C’est encore trop tôt et trop confus pour tenter de mettre des mots sur tout cela. Je m’abandonne simplement au moment présent. Sans les connaître, je salue chaleureusement deux hikers présents sur les lieux. Nous nous serrons dans les bras. Les yeux sont rouges. Nous crions, jurons et chantons. Rien de cohérent, juste un lâcher prise. Je hurle en français: « Putain, c’est bon, on l’a fait ». Yukon arrive et me répond « Fuck! You’re right, we made it ». Puis vient la séance des photos où chacun se pose sur le Monument pour immortaliser l’instant. Nous nous prenons en photo mutuellement et inscrivons notre nom sur le registre. J’ajoute une phrase à l’attention de mes proches, à qui je pense en cet instant. D’une certaine façon, je leur dois cette aventure.

Made it !
Trail register

Je reste une heure à apprécier l’instant et à retrouver la sérénité nécessaire pour poursuivre vers Manning Park.

Nouveau pays

Il reste 8 miles pour atteindre Manning Park. Le chemin est mal dessiné et peu intéressant. Cela n’a pas d’importance. Je marche avec Yukon, redevenu muet. Je pense à Crocodile et Psycho qui ont été mes compagnons de route sur une grande partie du chemin.

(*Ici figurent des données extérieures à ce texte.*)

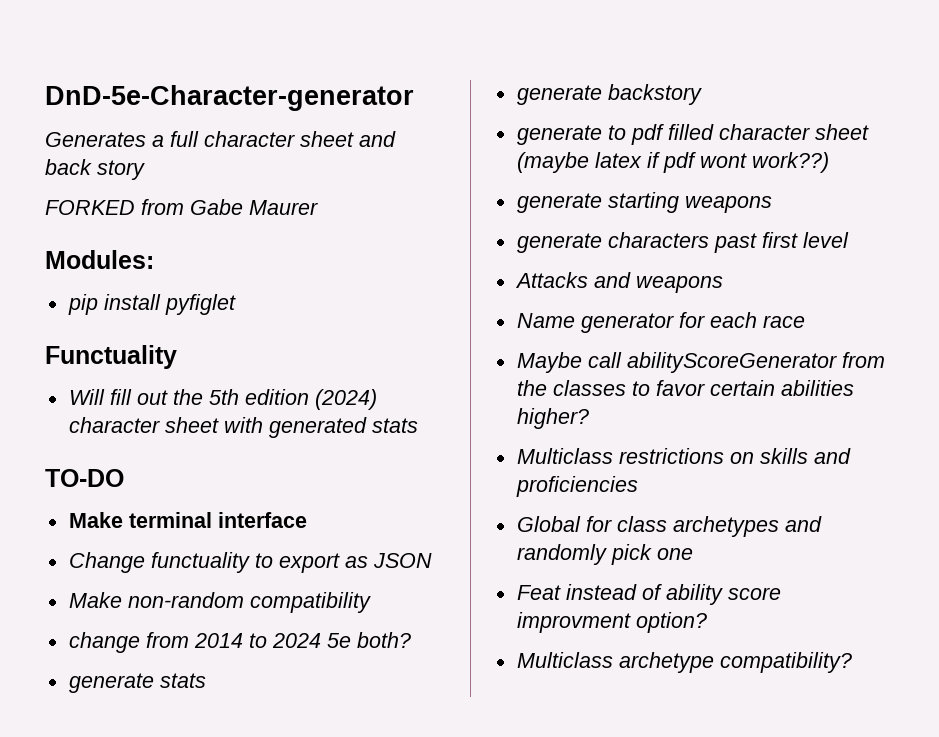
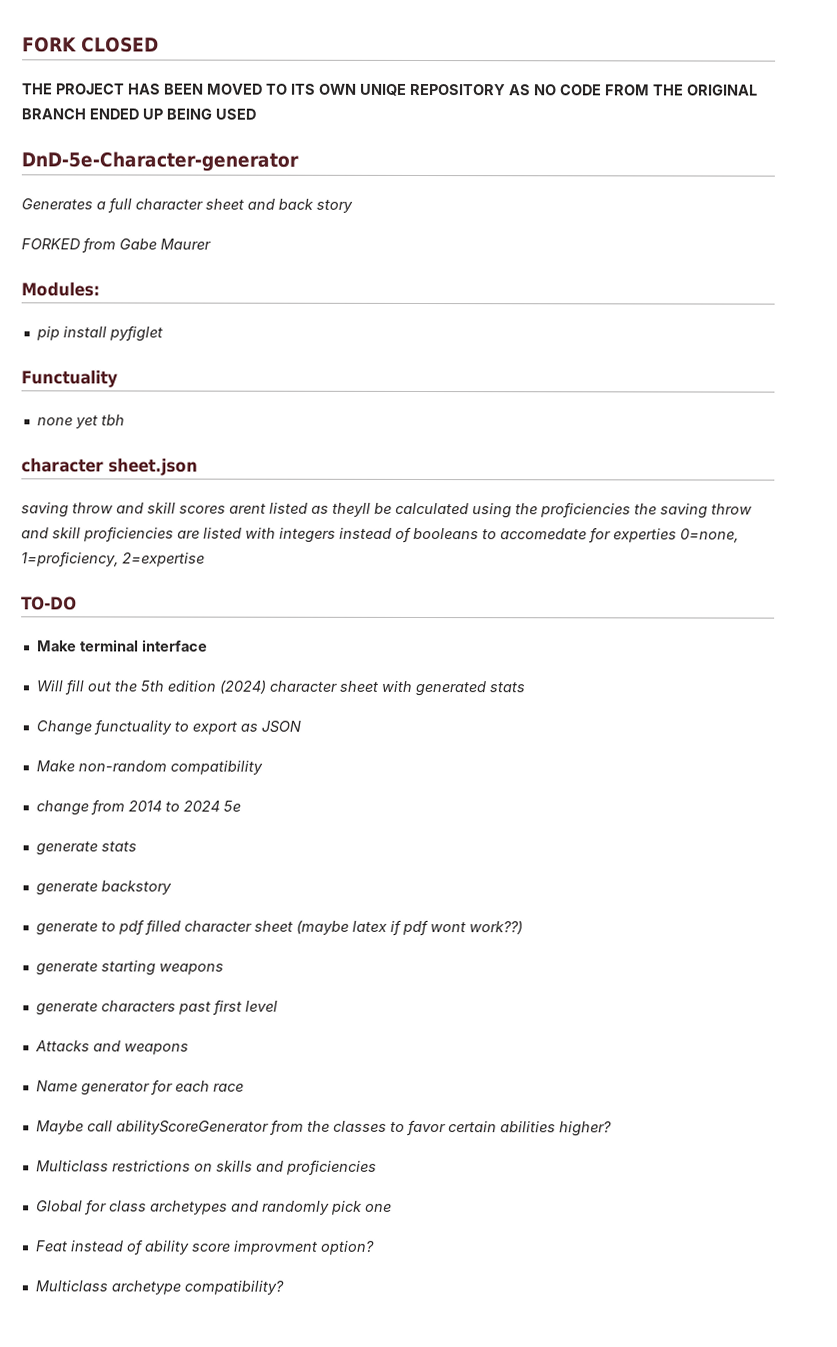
+ FORK CLOSED
+ THE PROJECT HAS BEEN MOVED TO ITS OWN UNIQE REPOSITORY AS NO CODE FROM THE ORIGINAL BRANCH ENDED UP BEING USED
+ none yet tbh
+ character sheet.json
+ saving throw and skill scores arent listed as theyll be calculated using the proficiencies the saving throw and skill proficiencies are listed with integers instead of booleans to accomedate for experties 0=none, 1=proficiency, 2=expertise
+ TO-DO
+ Make terminal interface
- TO-DO
- Make terminal interface
- change from 2014 to 2024 5e both?
+ change from 2014 to 2024 5e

Puissent-ils vivre pleinement ces instants. Nous aurions pu, peut-être, les partager. Mais comme un concentré de vie, les trois grands solitaires que nous sommes ont choisi d’aller à leur rythme, au gré de leurs envies et de leurs choix. C’est ainsi que les trajectoires se dessinent

Avec Psycho et Crocodile

J’atteins Manning Park vers 12h30. En quelques minutes sur place, je sais que je ne resterai pas. L’endroit ne me plait pas. Certes, nous avons droit à un « bon pour une douche et une boisson gratuites », mais nous sentons bien que l’endroit est dédié à un tourisme élitiste. Aucun campsite pour les PCT hikers, sauf à faire quelques kilomètres pour payer 25 $ un emplacement. Et puis, il me reste plus d’une semaine avant de devoir rejoindre Seattle pour accueillir ma belle.

Manning Park

C’est une évidence. Je vais repartir sur le PCT. Repasser la frontière dans l’autre sens et atteindre en deux petites journées Harts Pass. D’où je pourrai trouver un véhicule pour rejoindre Winthrop. Quelques jours de bonus sur le PCT. L’occasion de croiser et de féliciter les autres finishers. De me reposer dans une ville agréable aux moindres frais. Et de rester encore un peu dans l’esprit du chemin.

Back to the lake

Ce soir, je pose ma tente au Canada, peu avant la borne frontière. Je gratte quelques heures de plus et continue cette aventure. Je pense aux mots écrits sur le registre: fierté et plénitude.

Entre le 1er Mai et le 5 Septembre 2019, j’ai marché 128 jours et 4270 km entre le Mexique et le Canada. J’ai traversé un pays. J’étais libre. J’étais heureux.